In his fourth-floor lab at Harvard University, Michael Desai has created hundreds of identical worlds in order to watch evolution at work. Each of his meticulously controlled environments is home to a separate strain of baker’s yeast. Every 12 hours, Desai’s robot assistants pluck out the fastest-growing yeast in each world — selecting the fittest to live on — and discard the rest. Desai then monitors the strains as they evolve over the course of 500 generations. His experiment, which other scientists say is unprecedented in scale, seeks to gain insight into a question ( http://www.simonsfoundation.org/quanta/20140717-the-new-science-of-evolutionary-forecasting/ ) that has long bedeviled biologists: If we could start the world over again, would life evolve the same way ?

Many biologists argue that it would not, that chance mutations early in the evolutionary journey of a species will profoundly influence its fate. “If you replay the tape of life, you might have one initial mutation that takes you in a totally different direction,” Desai said, paraphrasing an idea first put forth by the biologist Stephen Jay Gould in the 1980s.

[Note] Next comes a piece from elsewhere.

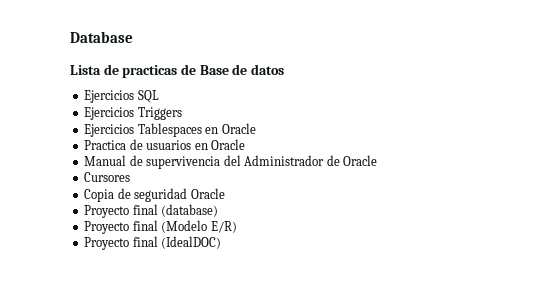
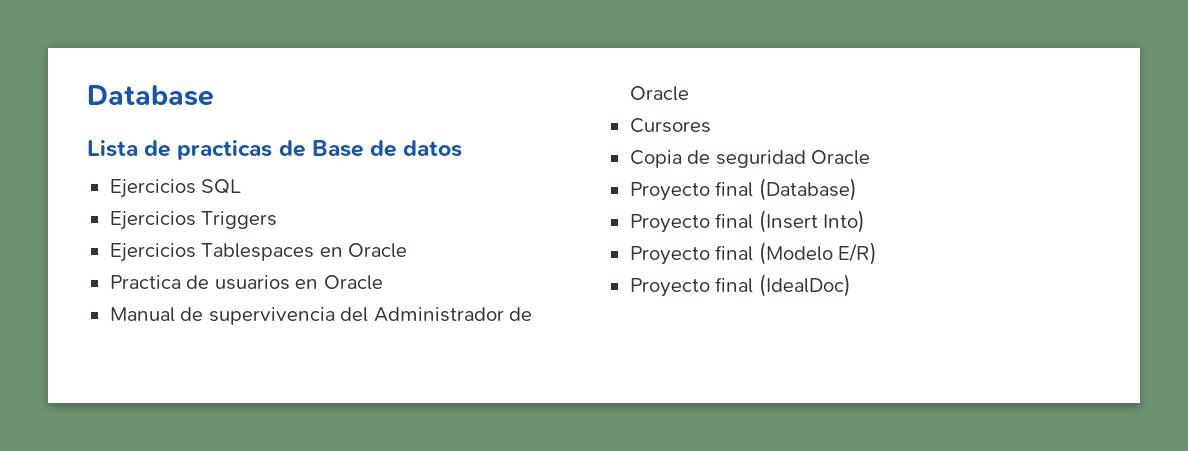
[161,204,219,217] (database) -> [758,178,857,201] [629,210,866,233] (Database) // Proyecto final (Insert Into)
[161,236,222,249] (IdealDOC) -> [758,274,851,297] (IdealDoc)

Desai’s yeast cells call this belief into question. According to results published in Science in June ( http://www.ncbi.nlm.nih.gov/pubmed/24970088 ), all of Desai’s yeast varieties arrived at roughly the same evolutionary endpoint (as measured by their ability to grow under specific lab conditions) regardless of which precise genetic path each strain took. It’s as if 100 New York City taxis agreed to take separate highways in a race to the Pacific Ocean, and 50 hours later they all converged at the Santa Monica pier.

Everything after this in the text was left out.